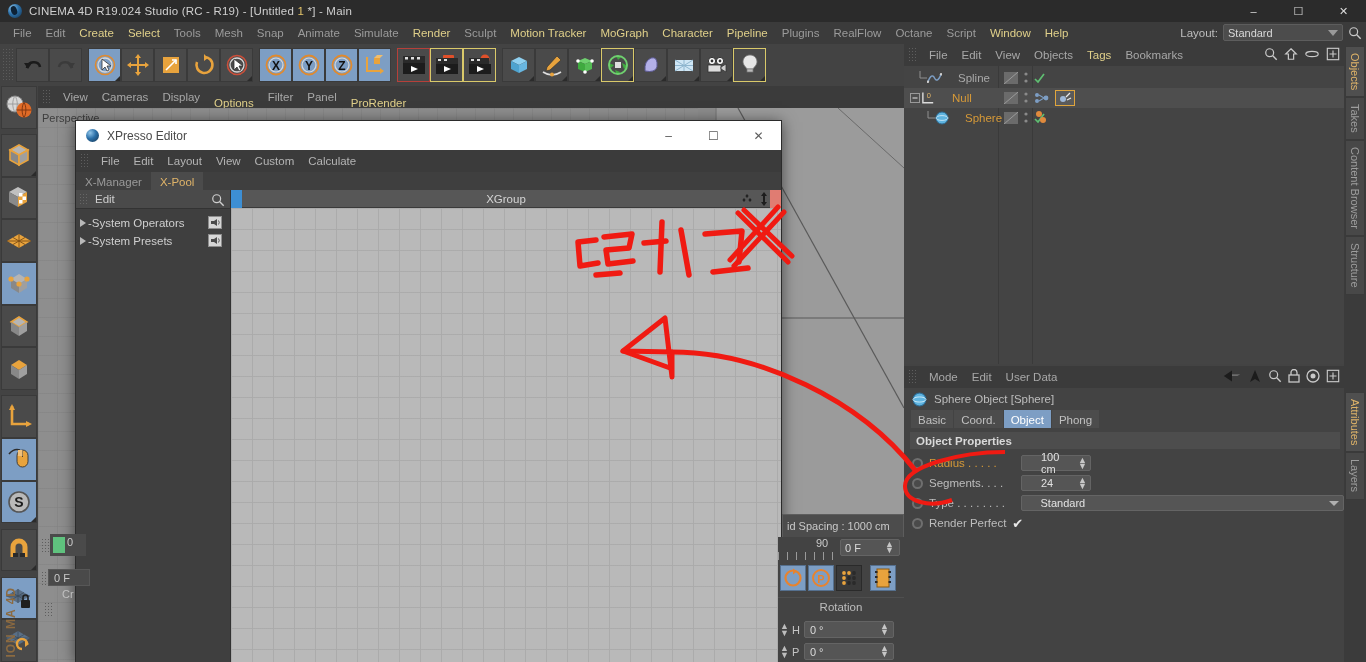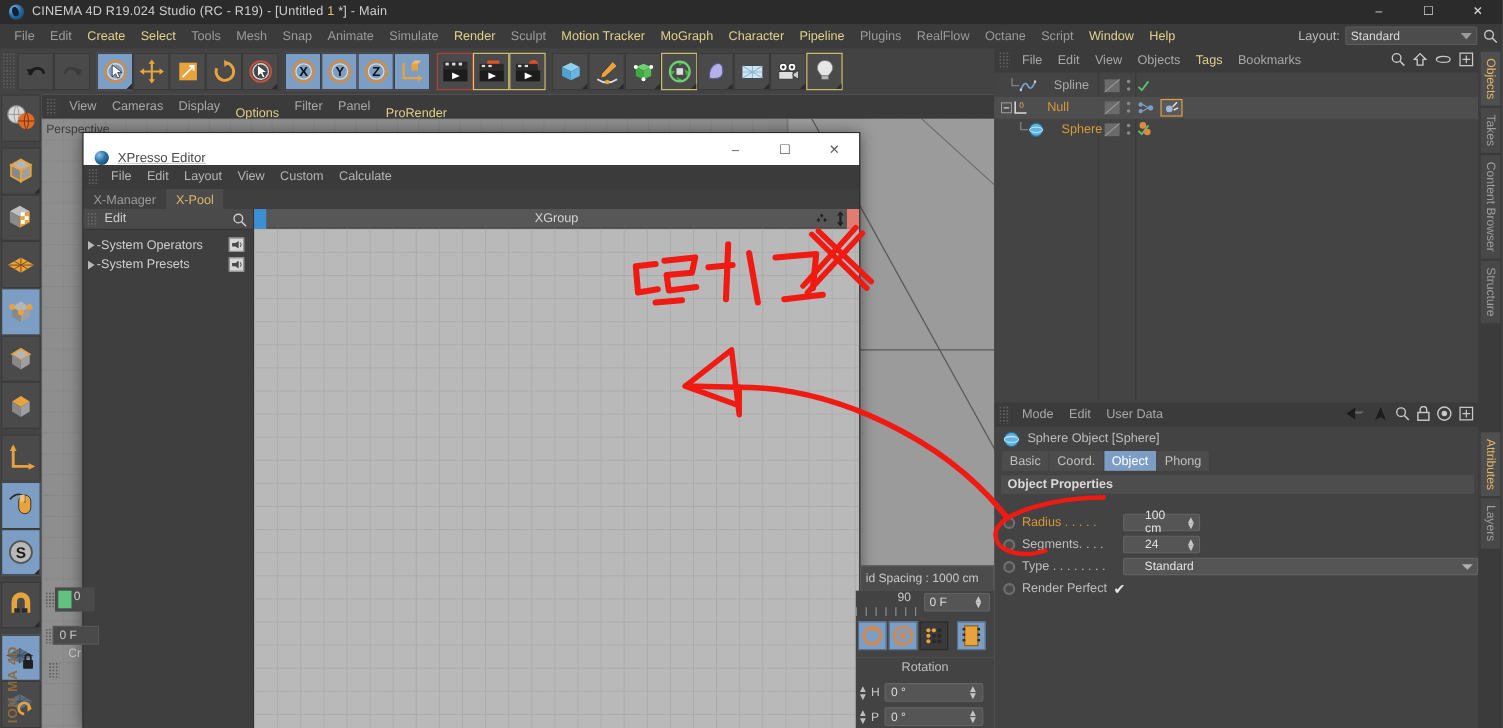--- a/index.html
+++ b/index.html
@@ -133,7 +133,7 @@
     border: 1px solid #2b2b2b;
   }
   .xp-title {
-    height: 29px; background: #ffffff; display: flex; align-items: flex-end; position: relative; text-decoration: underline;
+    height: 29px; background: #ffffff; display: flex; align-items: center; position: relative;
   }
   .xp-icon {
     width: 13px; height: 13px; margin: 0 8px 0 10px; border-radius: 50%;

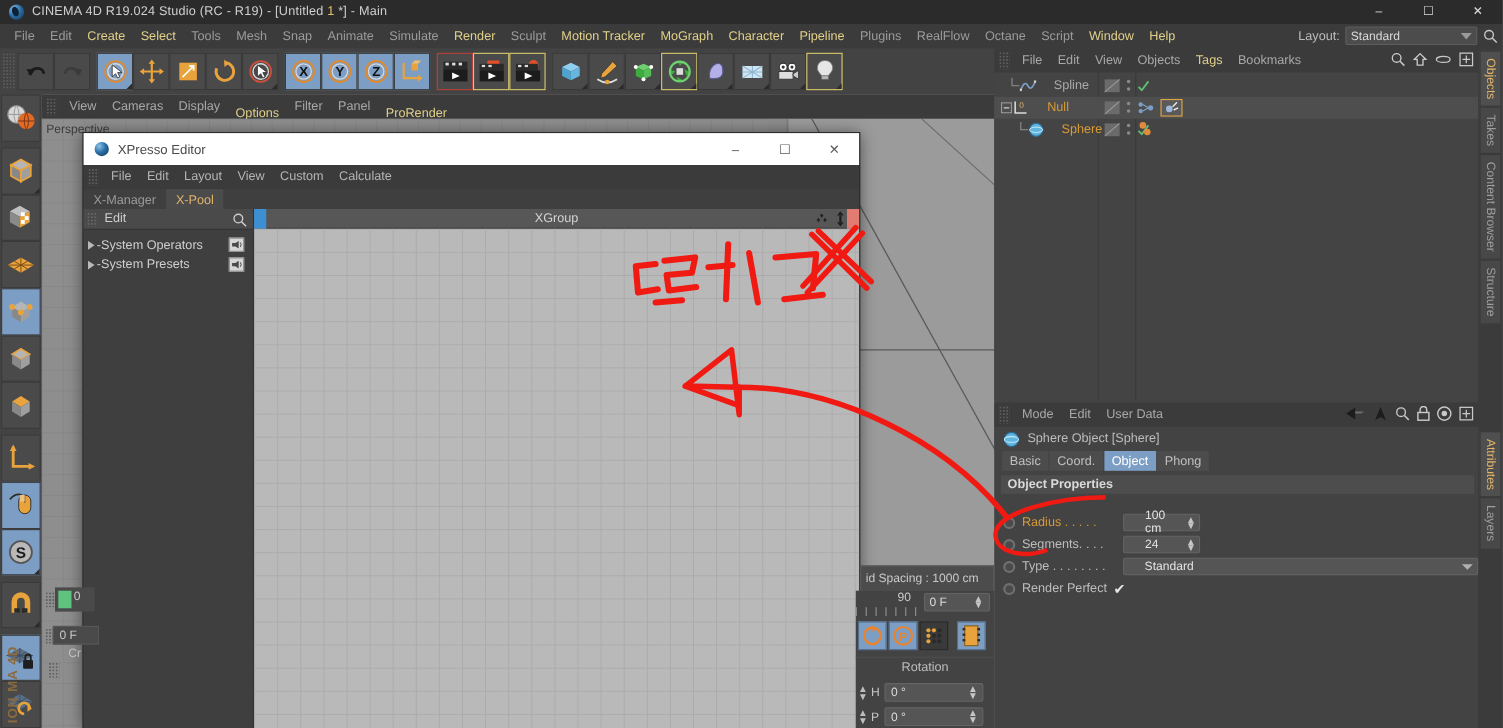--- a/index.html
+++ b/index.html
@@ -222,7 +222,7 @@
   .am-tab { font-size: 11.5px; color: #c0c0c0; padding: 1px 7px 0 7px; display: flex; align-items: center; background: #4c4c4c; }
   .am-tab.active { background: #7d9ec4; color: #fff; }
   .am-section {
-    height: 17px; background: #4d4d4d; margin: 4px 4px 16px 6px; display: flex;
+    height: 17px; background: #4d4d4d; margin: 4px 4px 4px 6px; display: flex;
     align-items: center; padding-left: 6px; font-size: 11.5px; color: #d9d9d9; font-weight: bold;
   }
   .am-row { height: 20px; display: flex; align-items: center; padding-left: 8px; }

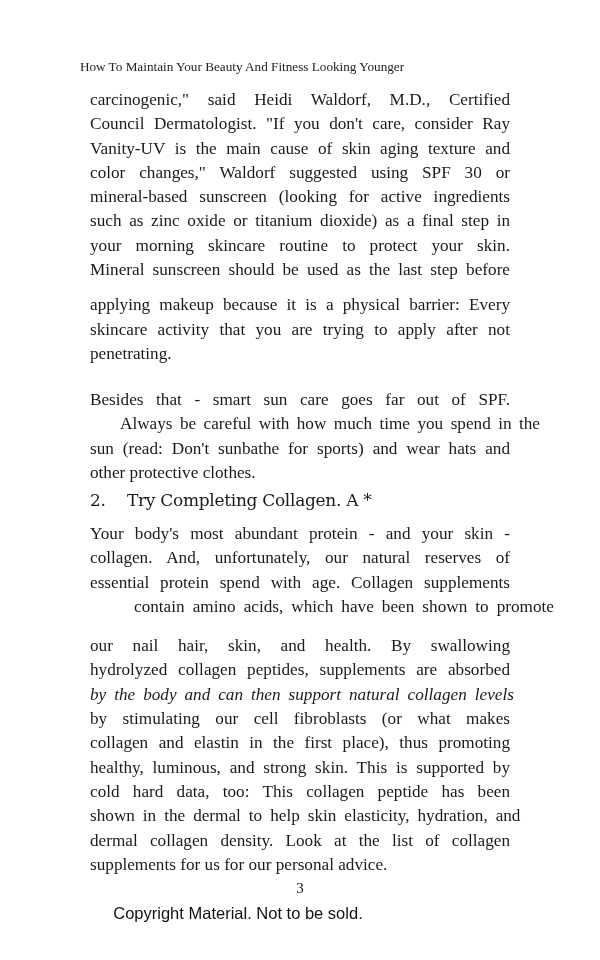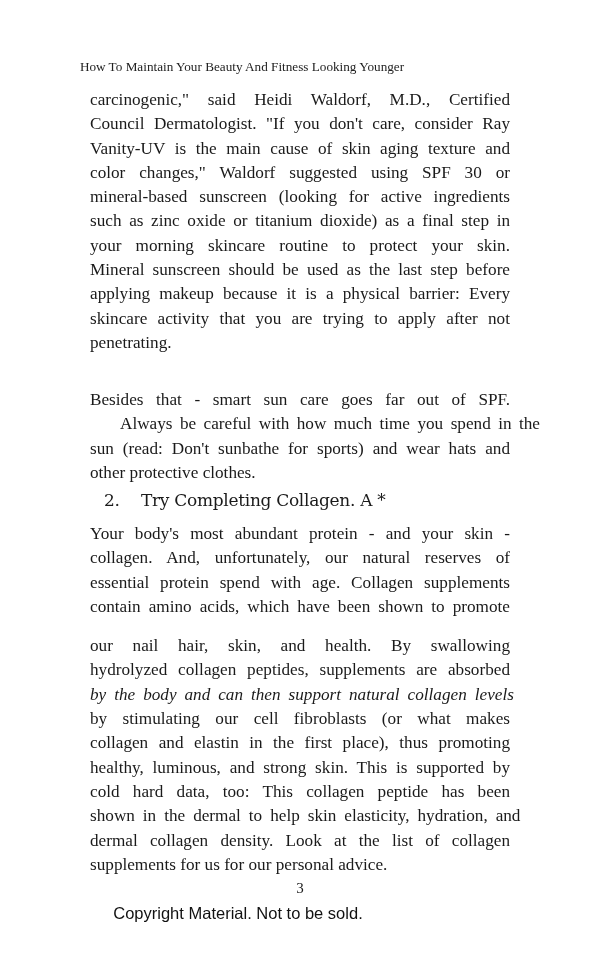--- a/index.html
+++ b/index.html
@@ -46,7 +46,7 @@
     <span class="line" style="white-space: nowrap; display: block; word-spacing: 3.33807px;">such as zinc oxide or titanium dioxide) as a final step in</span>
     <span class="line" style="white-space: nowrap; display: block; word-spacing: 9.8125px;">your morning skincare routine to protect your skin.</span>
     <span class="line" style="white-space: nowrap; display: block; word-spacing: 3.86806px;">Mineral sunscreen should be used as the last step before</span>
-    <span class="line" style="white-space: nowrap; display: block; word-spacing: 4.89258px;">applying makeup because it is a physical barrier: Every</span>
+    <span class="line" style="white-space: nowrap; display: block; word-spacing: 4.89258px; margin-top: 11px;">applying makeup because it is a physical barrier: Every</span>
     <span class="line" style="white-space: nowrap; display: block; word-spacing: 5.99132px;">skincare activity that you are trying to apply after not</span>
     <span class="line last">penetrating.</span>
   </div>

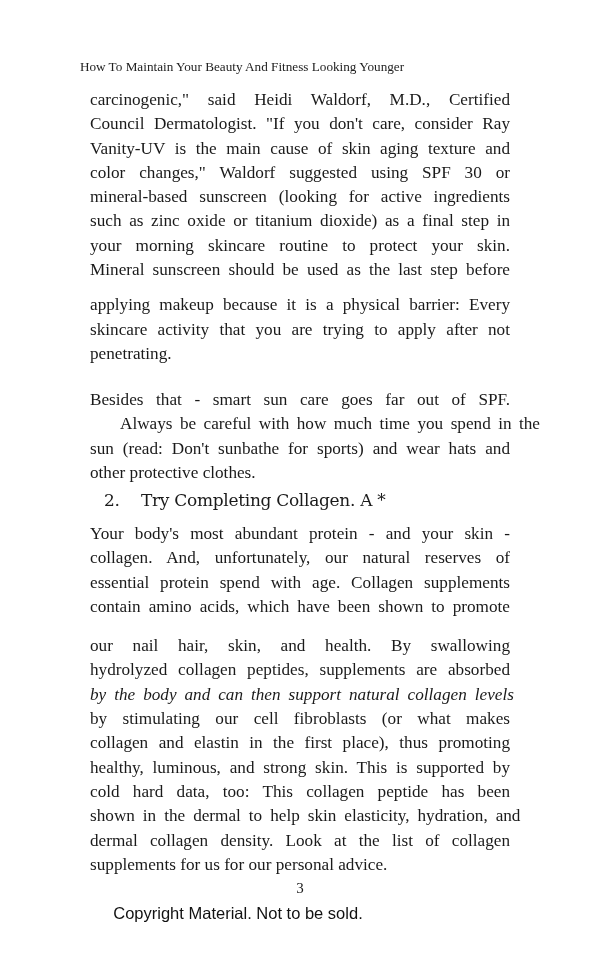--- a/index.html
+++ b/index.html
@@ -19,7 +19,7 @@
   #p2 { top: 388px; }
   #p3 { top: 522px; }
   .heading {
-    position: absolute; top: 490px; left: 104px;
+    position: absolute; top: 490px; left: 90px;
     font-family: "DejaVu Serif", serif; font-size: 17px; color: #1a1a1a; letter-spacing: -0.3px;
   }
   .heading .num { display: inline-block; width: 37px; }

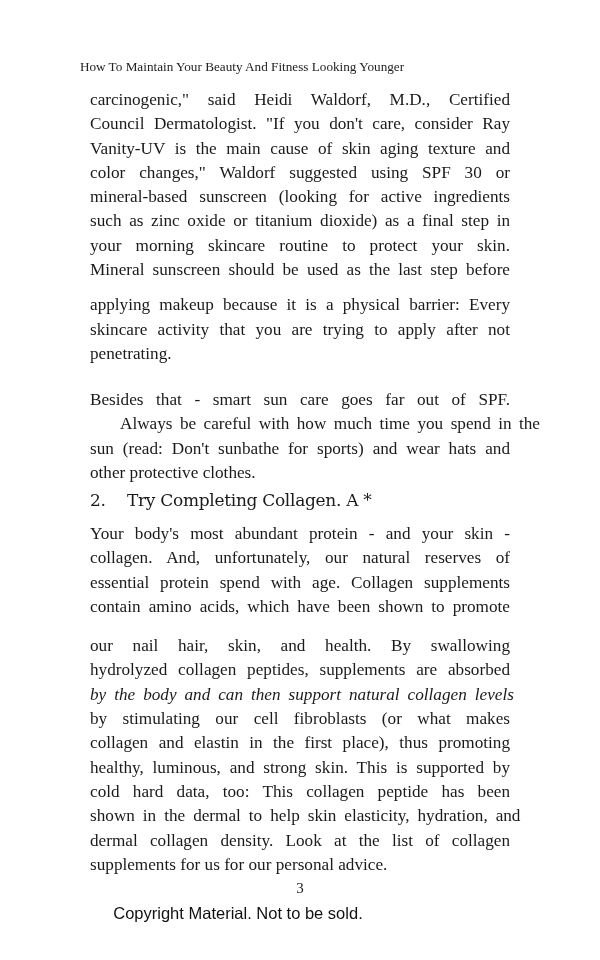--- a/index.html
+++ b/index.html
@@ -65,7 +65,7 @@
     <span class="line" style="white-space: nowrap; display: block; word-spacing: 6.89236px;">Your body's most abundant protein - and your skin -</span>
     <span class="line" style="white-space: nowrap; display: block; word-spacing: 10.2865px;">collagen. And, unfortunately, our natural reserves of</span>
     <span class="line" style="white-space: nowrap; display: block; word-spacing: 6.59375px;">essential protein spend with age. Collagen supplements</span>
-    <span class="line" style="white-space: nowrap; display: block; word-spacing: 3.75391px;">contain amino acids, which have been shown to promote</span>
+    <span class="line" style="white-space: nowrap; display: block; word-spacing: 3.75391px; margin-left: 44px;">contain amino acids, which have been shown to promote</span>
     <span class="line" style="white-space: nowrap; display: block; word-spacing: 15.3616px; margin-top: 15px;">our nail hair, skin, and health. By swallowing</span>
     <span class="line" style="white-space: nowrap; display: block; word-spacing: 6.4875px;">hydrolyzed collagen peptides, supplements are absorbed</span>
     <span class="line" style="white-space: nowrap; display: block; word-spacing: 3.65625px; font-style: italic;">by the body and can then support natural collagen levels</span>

● ● ● ●

◆ **AIM OF THE TASK**:
A single integer is the expected output: the number of lines in the data that include the word "been".

◆ **RESULT OF THIS EXERCISE**:
2